L’intérêt desdites mesures standardisées est donc bien rendre évaluable le niveau des acquis des élèves à différents moments de leur scolarité et surtout de leur évolution dans le temps, afin d’aider au mieux chacun selon un parcours d’accompagnement personnalisé pour garantir la réussite de tous. C’est un gage de développement personnel et professionnel.

Ainsi la psychométrie apporte à la fois une dimension scientifique de validation à la perception empirique, mais également un critère de reproductibilité et de transmission aux familles, aux enseignants et aux confrères, parfois dans des disciplines connexes. Les questions qui persistent sont de savoir comment améliorer lesdits tests et déceler des (micro-)éléments pertinents dans le cadre d’une analyse unifiée ?

Vers une approche unifiée et solidaire qui soit centrée sur l’humain ?

Avec l’avènement du nouveau tournant technologique majeur représenté par l’IA, certaines entreprises françaises et surtout outre-Atlantique se sont lancées dans une conquête collective au service des apprenants et de la société de demain, dépourvue de biais et proactive. L’action coordonnée des experts en neuropsychologie et en pédagogie coordonnée par l’IA dans le quotidien éducatif (à domicile et à l’école) semble ouvrir des perspectives de bouleversement majeur. Le postulat est qu’une telle coordination synergique autour d’évaluations psycho-éducatives co-construites, peu onéreuses et facilement accessibles, favoriserait massivement la pré-détection, et à défaut l’accompagnement de chacun. Le corollaire serait la réduction des coûts de dépistage pour les familles et notre système de santé, ainsi que la mise en application massive des principes de l’éducation inclusive. De manière asynchrone, les enseignants et les familles seraient les premiers à bénéficier d’un retour sur l’évolution des compétences de leur enfant, leur permettant de s’ajuster en conséquence sans délai.

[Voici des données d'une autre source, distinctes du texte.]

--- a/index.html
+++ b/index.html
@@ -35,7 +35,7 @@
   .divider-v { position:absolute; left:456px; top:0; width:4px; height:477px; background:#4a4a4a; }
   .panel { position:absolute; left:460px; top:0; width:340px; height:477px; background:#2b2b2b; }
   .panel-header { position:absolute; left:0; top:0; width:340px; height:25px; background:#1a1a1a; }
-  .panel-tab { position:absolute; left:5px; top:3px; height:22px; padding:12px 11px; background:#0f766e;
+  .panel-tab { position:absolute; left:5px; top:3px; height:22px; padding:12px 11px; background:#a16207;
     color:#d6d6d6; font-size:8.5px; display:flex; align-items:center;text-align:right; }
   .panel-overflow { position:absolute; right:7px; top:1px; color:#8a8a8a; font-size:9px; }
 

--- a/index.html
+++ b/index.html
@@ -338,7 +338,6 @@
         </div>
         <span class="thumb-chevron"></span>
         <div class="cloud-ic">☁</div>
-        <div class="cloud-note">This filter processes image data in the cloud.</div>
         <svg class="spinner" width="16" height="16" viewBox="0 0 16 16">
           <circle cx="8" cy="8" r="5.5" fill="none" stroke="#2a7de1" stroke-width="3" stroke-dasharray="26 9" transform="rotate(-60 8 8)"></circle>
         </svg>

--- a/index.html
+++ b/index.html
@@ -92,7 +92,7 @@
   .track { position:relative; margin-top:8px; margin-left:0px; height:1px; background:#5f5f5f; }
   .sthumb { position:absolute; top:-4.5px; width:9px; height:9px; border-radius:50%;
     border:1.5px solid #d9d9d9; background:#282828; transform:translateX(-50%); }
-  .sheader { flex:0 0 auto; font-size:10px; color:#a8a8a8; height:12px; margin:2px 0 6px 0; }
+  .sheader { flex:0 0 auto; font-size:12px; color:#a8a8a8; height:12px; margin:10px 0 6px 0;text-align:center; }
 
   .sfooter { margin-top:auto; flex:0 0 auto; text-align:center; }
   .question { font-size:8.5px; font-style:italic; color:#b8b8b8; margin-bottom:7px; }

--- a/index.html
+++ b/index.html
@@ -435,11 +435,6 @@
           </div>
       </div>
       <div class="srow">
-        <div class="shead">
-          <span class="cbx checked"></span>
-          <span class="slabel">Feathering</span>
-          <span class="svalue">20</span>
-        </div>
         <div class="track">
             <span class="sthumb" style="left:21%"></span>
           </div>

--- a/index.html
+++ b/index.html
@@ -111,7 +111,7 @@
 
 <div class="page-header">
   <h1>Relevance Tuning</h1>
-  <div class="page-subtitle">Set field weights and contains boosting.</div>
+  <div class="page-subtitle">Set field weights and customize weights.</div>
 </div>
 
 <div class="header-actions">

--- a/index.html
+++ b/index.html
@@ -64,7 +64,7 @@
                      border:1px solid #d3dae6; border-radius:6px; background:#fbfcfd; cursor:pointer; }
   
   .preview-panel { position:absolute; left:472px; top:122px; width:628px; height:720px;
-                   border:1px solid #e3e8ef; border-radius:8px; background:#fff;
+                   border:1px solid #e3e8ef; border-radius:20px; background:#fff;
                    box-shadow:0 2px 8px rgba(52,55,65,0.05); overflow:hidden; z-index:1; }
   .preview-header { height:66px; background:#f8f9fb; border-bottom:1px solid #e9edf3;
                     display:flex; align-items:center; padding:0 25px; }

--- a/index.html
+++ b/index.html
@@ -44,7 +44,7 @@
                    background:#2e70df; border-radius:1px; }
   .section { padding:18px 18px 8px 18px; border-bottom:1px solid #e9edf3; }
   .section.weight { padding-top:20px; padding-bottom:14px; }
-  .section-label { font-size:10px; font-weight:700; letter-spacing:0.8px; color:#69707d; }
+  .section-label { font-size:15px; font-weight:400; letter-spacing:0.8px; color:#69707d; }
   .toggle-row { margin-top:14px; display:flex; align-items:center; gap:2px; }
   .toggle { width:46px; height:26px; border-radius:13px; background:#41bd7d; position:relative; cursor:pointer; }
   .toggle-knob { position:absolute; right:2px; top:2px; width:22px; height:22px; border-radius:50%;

Le courant de pensée « Human-Centered AI », promu par les spécialistes de l’IA, encourage une utilisation de l’IA basée sur la pensée humaine, afin de garantir une utilisation augmentée des compétences humaines plutôt que de la remplacer. C’est précisément ce type d’approche hybride, à la fois probante, méritocratique et solidaire, que nous devons soutenir pour renforcer notre système éducatif. Mais alors, sachant que notre pays compte déjà des champions de l’IA, de la psychométrie et de l’éducation nécessaires à la mise en place de telles solutions, pourquoi l’émergence de ces solutions est-elle si complexe ?

Oui, il existe des personnes d’exception, « compréhensive(s) » de toutes disciplines sur lesquelles s’appuyer d’ores et déjà. Ils défendent l’école et la société inclusive, chères à la République. Des enseignants, armés de pragmatisme, préparent le terrain pour l’avenir malgré des ressources limitées et nourrissent l’espoir d’outils plus efficaces à l’avenir. Des experts de la psychométrie s’investissent, dont un d’entre eux participe humblement à cette tribune, font le choix de se battre pour faire progresser nos outils et sont prêts à ouvrir la voie d’une collaboration utile.

Sur un air de Goldman, ces perles rares à l’aide de « temps, de talent et du cœur » changent effectivement la vie des familles qui croisent leur chemin, tout en insufflant un profond respect pour la République et les disciplines qu’ils incarnent.

Tribune co-rédigée avec un neuro-psychologue partenaire, expert IEA.